Tuesday, March 1, 2016

Georgia house bill aims to offer incentive for music industry

Written by Alex Vanden Heuvel and Emma Korstanje — Athens has been one of the great towns for music hopefuls since before the days of the B-52s and R.E.M.

State Representative Bert Reeves, a Republican from Marietta, introduced on Feb. 10 House Bill 956, which aims to aid the development of the music industry in Georgia.

The bill intends to use tax credits and tax exemptions to offer incentive for the growth of the music industry in the state, which would in turn create jobs and bring money into an industry that already generates nearly four billion dollars in revenue.

Reeves stated in a press release that “with some focused efforts, we can build on the musical infrastructure already in place to lift the music industry to new heights."

"As the entertainment industry continues to prosper in Georgia, the time is right for the music industry to be part of that success. I look forward to leading this effort in the legislature,” he said in the statement.

The bill is one of many pieces of legislation in the past few years aimed at developing Georgia’s entertainment industry, which has already seen a rapid growth in the film sector as well as attempts to legalize gambling.

“With programs such as UGA’s Music Business Program, and there are a number of those programs around the state," Mala Sharma, a co-president of Georgia Music Partners said. "We’re hoping that creating these new opportunities, and bringing and attracting more companies to come and record here, could ultimately give the students that are graduating from our great programs an opportunity to stay in state to work in those jobs in the music industry.”

Georgia Music Partners is involved with developing the music industry in the state and supported the creation of the bill. Sharma is also a University of Georgia graduate who is involved with school's music business program.

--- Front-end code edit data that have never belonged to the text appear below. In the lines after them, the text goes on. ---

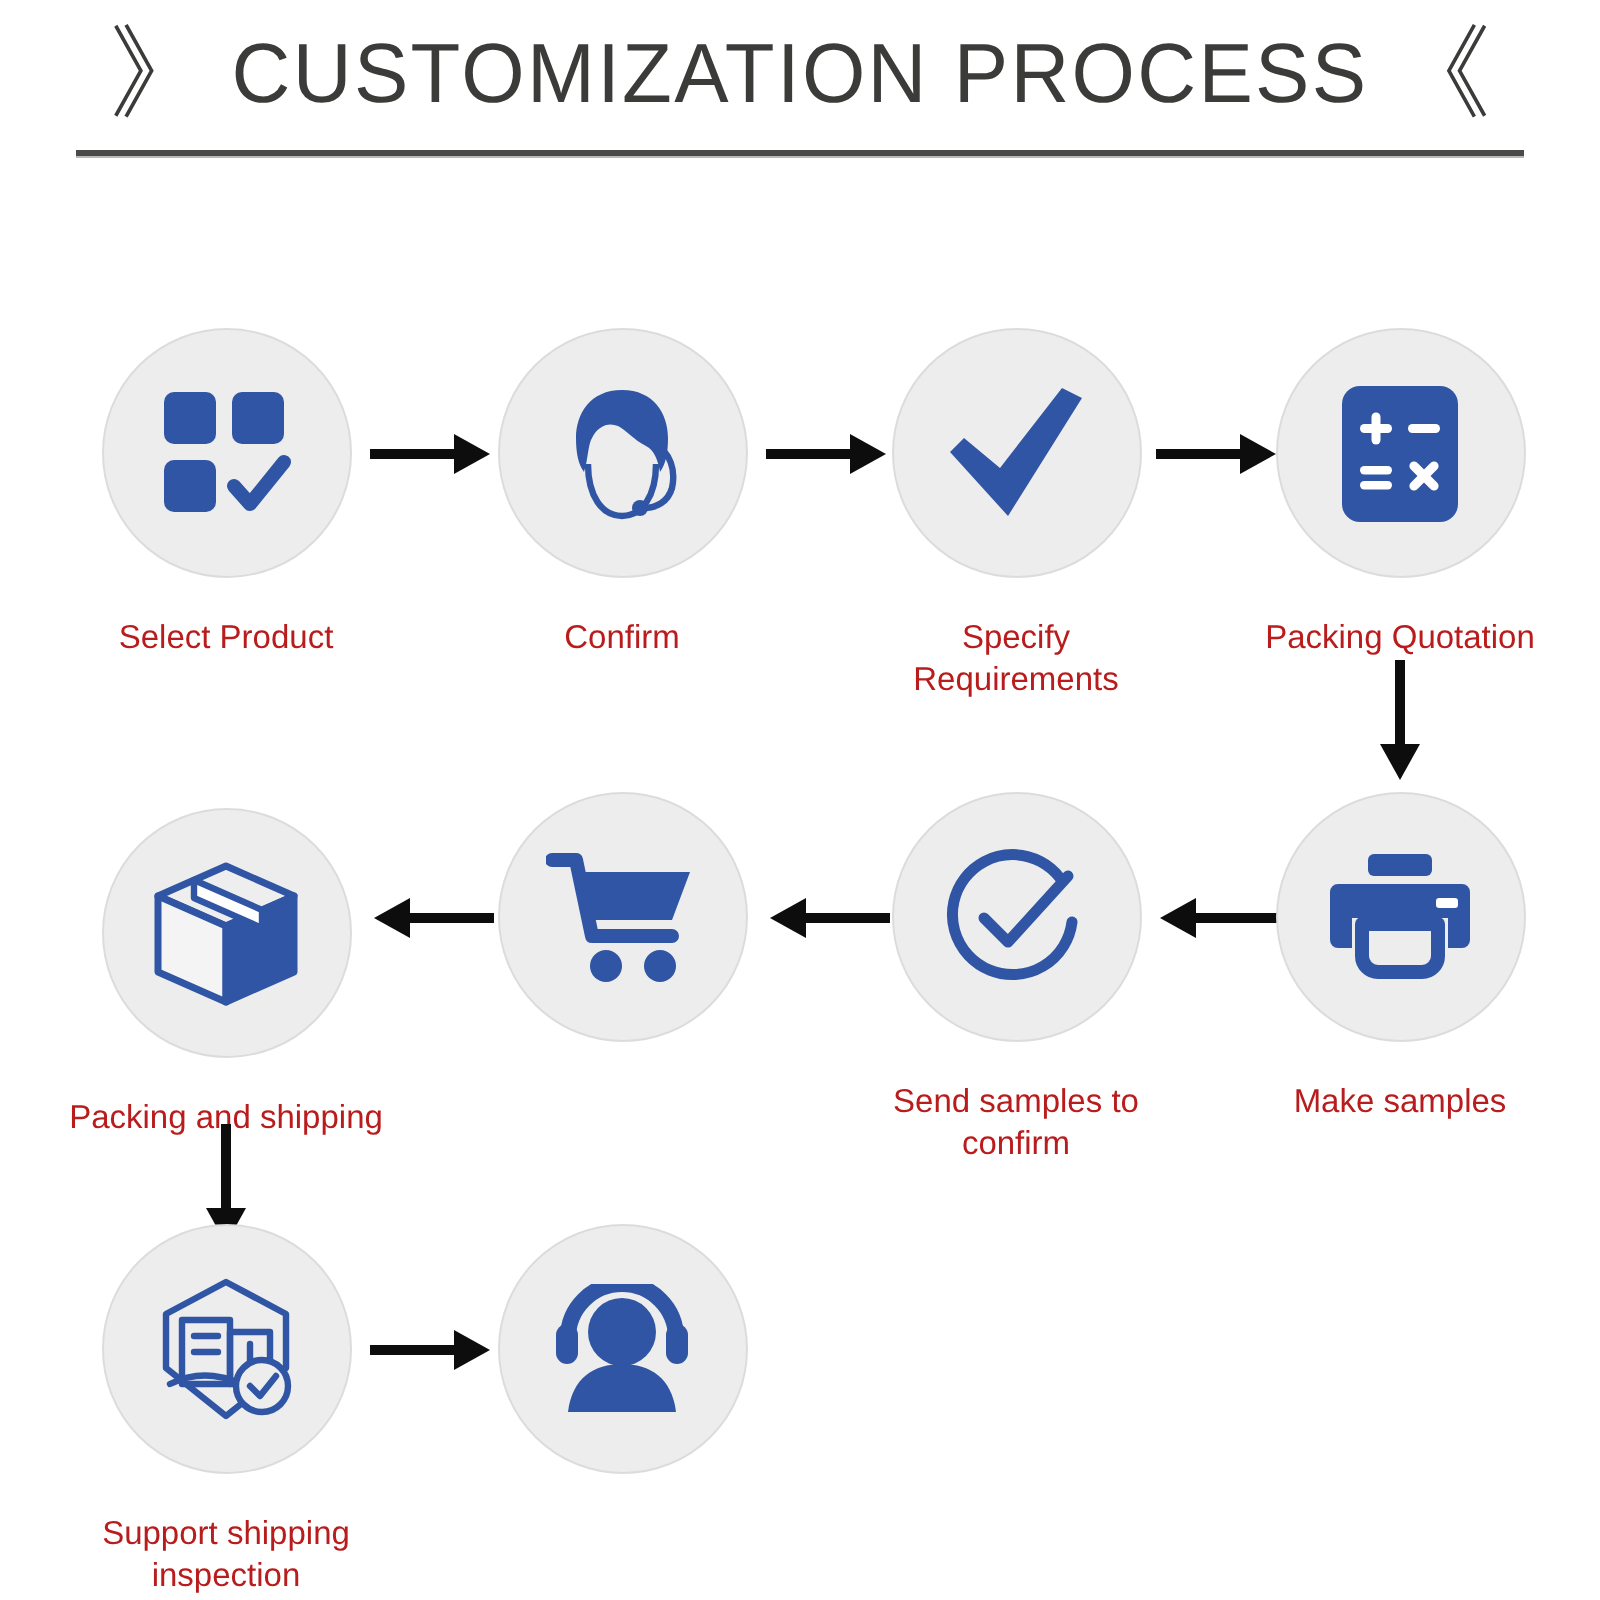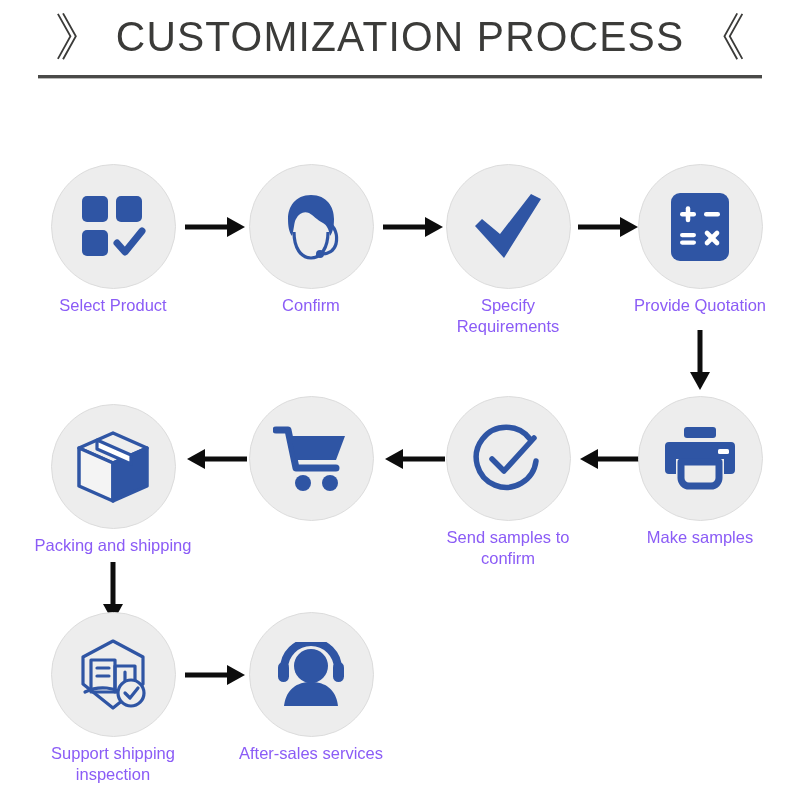--- a/index.html
+++ b/index.html
@@ -87,10 +87,10 @@
   }
   .circle svg { display: block; }
   .node-label {
-    margin-top: 6px;
+    margin-top: 20px;
     font-size: 16.5px;
     line-height: 21px;
-    color: #8b5cf6;
+    color: #b91c1c;
     font-family: "Liberation Sans", sans-serif;
     white-space: pre-line;
   }

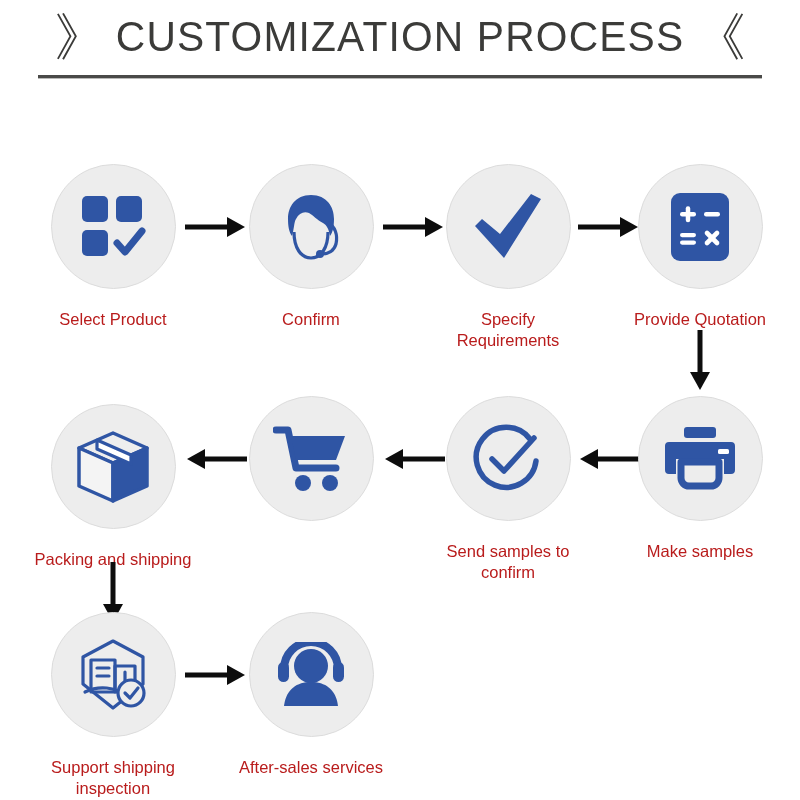--- a/index.html
+++ b/index.html
@@ -188,7 +188,7 @@
         </g>
       </svg>
     </div>
-    <div class="node-label">Provide Quotation</div>
+    <div class="node-label">Packing Quotation</div>
   </div>
 
   <div class="arrow" style="left:683px; top:330px;">

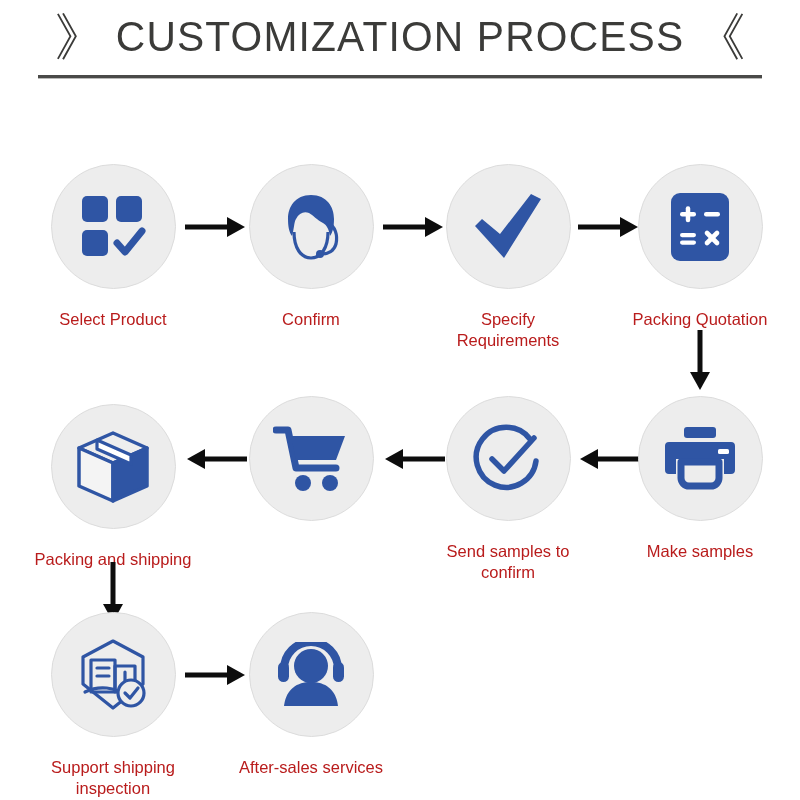--- a/index.html
+++ b/index.html
@@ -308,7 +308,6 @@
         <path d="M10 64 C12 47 23 40 37 40 C51 40 62 47 64 64 Z" fill="#2f55a4"></path>
       </svg>
     </div>
-    <div class="node-label">After-sales services</div>
   </div>
 
 </div>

“House Bill 956 was designed to be a targeted music incentive to retain the talent that is here in Georgia and also create new job and business opportunities,” Sharma said.

"I think that the tax credits achieved through the bill could be a great incentive to attracting more music related work and jobs to Georgia,” said Andrew Reiger, a lecturer in the university’s music business program. “[They will] be very beneficial to musicians already working in Georgia, in the same way that similar tax credits have been very successful in attracting film and TV work to the state."

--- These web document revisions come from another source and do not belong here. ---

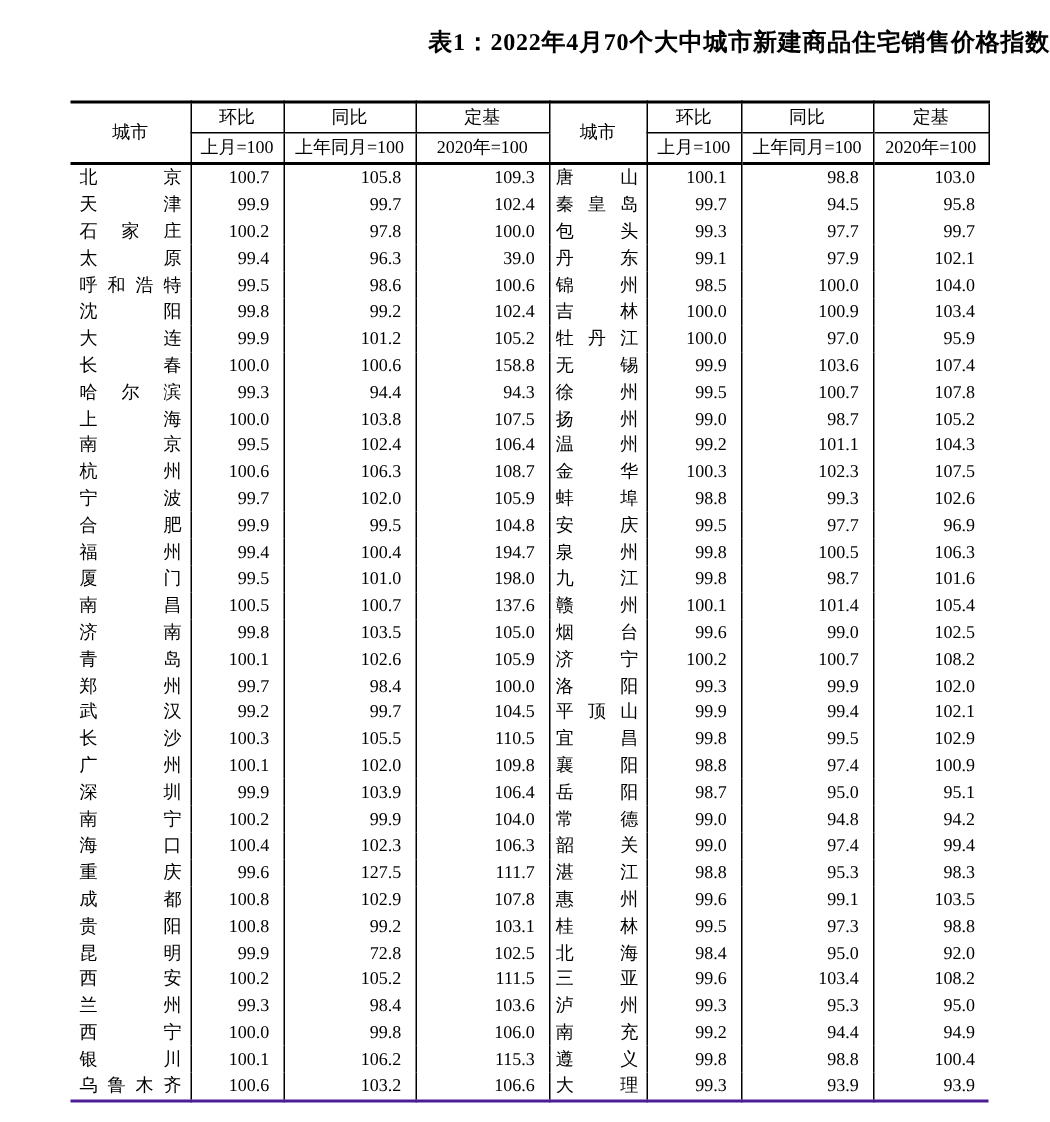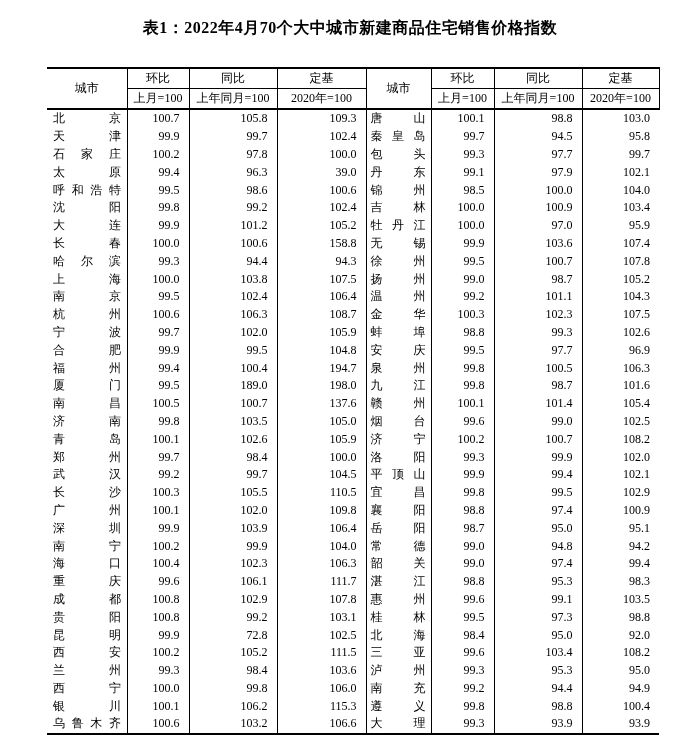--- a/index.html
+++ b/index.html
@@ -13,7 +13,7 @@
     color: #000;
   }
   .page-title {
-    text-align: center;
+    text-align: right;
     font-size: 16px;
     font-weight: bold;
     margin-top: 18px;

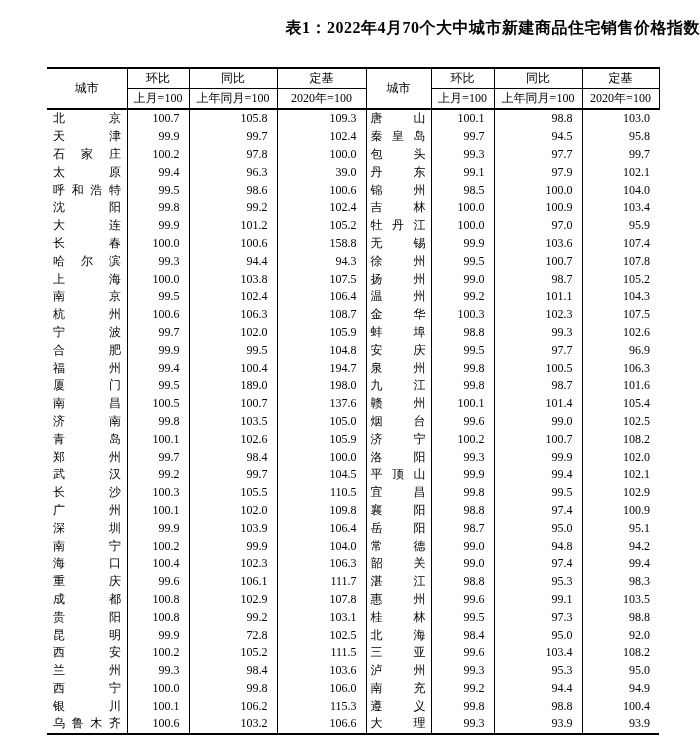--- a/index.html
+++ b/index.html
@@ -25,7 +25,7 @@
     width: 612px;
     margin: 28px 0 0 47px;
     border-top: 2px solid #000;
-    border-bottom: 2px solid #000000;
+    border-bottom: 2px solid #4c1d95;
   }
   th, td {
     padding: 0;

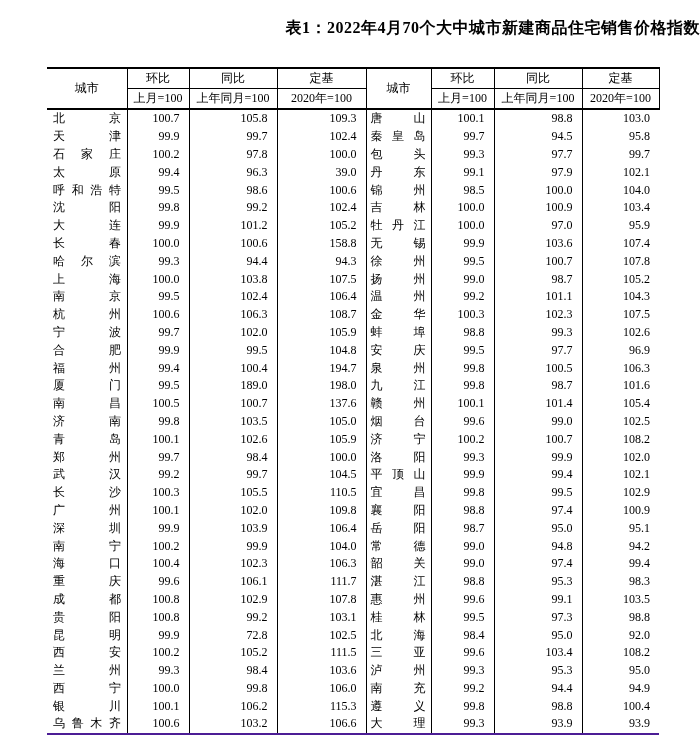--- a/index.html
+++ b/index.html
@@ -310,7 +310,7 @@
         <span class="city-inner">厦门</span>
       </td>
       <td class="num vl">99.5</td>
-      <td class="num vl">189.0</td>
+      <td class="num vl">101.0</td>
       <td class="num vl">198.0</td>
       <td class="cell-city city-r vl">
         <span class="city-inner">九江</span>

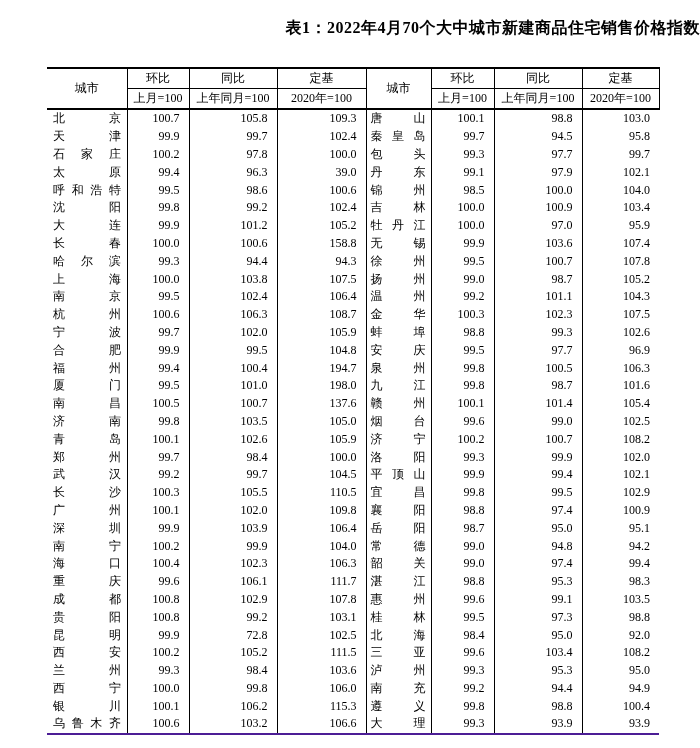--- a/index.html
+++ b/index.html
@@ -464,7 +464,7 @@
         <span class="city-inner">重庆</span>
       </td>
       <td class="num vl">99.6</td>
-      <td class="num vl">106.1</td>
+      <td class="num vl">127.5</td>
       <td class="num vl">111.7</td>
       <td class="cell-city city-r vl">
         <span class="city-inner">湛江</span>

Sharma believes that Athens in particular stands to benefit if the bill is passed.

"I think that people inherently want to come to Athens. It’s got a legacy there. If you get a tax incentive, then a band can come easily and record, stay, and actually experience the creative energy there,” she said.

Georgia is home to a plethora of well-known musicians and groups from all genres. Alternative rock bands R.E.M. and The B-52s hail from Athens. Soul pioneers James Brown and Ma Rainey came from Augusta and Columbus, respectively. Popular rap artists Future and 2 Chainz grew up in the Atlanta area. The Allman Brothers Band was based out of Macon and Luke Bryan was born and raised in a small town in southern Georgia, called Leesburg.

“We feel like Georgia is poised with the strength of film and TV here and the video game developers. I want to say there are over 70 in the Atlanta area. So you’ve got those," Sharma said. "The music industry has been, for 60 years, a strong force but we haven’t come together to do a great job of advocating for ourselves. That’s what GMP is focusing on.”

Sharma highlighted that anyone can join GMP, and that an Athens branch will be started soon.

“I think that the music community in Athens could be a force to be reckoned with, but you have to bring it all together and unify to find a way to be a little bit more impactful so that city policies can grow it rather than be an obstacle," Sharma said.